Intel Alder Lake vs. Apple M1

JimmyjamesEU · Mar 8, 2022

mi7chy said:
Same also applies to CPU to utilize 20 threads.

No it doesn’t.

JimmyjamesEU · Mar 8, 2022

mi7chy said:
All the news sources I follow don't include Geekbench garbage so just a habit seeing lesser garbage Cinebench R23. Actually prefer the industry standardize on Blender.

Probably more to do with you following terrible news sources than anything to do with geekbench. After all you tried to pass off hashcat as a valid metric, and also a video where someone excluded hardware acceleration on a Mac vs the pc with hardware acceleration.

oz_rkie · Mar 8, 2022

MayaUser said:
remember how much the mac pro costs....with afterburner and after look at the mac studio
Amen

Well, I come from the Windows world and only recently bought into macs (have 2 m1s at the moment for work and personal use), so I was mainly comparing to the cost of building a high end workstation where I can pick a high end thread-ripper and an entry level GPU if I'd like, to suit my use case. Would be amazing if I had similar options on the mac side as well (powerful cpu and entry level gpu).

Mac Pro was a ridiculously priced machine anyway, I mean apart from workplaces/studios that had a very specific need to buy a macOS based machine with those specs, no one in their right mind would buy it unless money was literally not a concern for them. I would put the Mac pro very much in the professional space in terms of pricing where as the just announced mac studio would fall into a prosumer space (atleast imo).

januarydrive7 · Mar 8, 2022

oz_rkie said:
Mac Pro was a ridiculously priced machine anyway, I mean apart from workplaces/studios that had a very specific need to buy a macOS based machine with those specs, no one in their right mind would buy it unless money was literally not a concern for them. I would put the Mac pro very much in the professional space in terms of pricing where as the just announced mac studio would fall into a prosumer space (atleast imo).

On the contrary, those who purchase these high-prices machines do so specifically because money is a concern for them -- they make a lot more money with better machines, it makes perfect sense to spend the money to make more.

Gnattu · Mar 8, 2022

Rigby said:
There is still no evidence that this causes the rather big discrepancy. Apple is active in the Embree project, so nothing prevents them from "hand-crafting" optimizations for the M1.

Oh, come on, the embree library is open-source, there is no native neon implementation inside it.

Rigby said:
I think it's more likely that Apple's SIMD instructions (which are only half as wide as Intel's AVX 2) are simply not as fast, perhaps because Apple prefered to spend the chip real estate on other things (such as their highly specialized video encoders).

Wrong and wrong.
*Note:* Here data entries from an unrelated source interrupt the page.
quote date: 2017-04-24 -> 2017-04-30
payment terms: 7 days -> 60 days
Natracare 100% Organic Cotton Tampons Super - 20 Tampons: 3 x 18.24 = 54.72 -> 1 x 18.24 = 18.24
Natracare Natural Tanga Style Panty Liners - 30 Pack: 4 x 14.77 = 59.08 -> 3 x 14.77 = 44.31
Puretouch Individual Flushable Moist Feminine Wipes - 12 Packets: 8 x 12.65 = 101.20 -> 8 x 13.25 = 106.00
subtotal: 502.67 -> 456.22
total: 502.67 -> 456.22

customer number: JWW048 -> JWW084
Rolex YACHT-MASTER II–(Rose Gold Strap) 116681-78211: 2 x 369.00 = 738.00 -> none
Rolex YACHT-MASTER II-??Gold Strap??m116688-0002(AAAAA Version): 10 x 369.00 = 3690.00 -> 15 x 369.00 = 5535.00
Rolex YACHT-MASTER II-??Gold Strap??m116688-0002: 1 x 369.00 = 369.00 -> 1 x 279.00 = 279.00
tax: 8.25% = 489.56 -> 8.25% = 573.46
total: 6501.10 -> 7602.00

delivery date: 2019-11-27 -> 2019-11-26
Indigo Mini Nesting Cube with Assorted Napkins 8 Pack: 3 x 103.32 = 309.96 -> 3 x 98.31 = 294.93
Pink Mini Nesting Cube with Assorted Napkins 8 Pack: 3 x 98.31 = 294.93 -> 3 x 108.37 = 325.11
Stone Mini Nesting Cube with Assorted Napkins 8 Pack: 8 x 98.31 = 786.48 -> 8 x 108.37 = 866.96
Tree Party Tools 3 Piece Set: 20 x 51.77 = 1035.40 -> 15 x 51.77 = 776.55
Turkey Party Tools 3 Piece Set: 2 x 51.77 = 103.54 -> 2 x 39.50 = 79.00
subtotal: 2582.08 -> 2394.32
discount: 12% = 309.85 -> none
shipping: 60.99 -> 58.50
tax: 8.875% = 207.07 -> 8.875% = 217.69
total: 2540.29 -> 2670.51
Apple's SIMD is not narrower than Intel's in the hardware, where Intel has 2 AVX2 and Apple as 4 neon 128, each adds up to 512 bit wide SIMD.

oz_rkie · Mar 8, 2022

januarydrive7 said:
On the contrary, those who purchase these high-prices machines do so specifically because money is a concern for them -- they make a lot more money with better machines, it makes perfect sense to spend the money to make more.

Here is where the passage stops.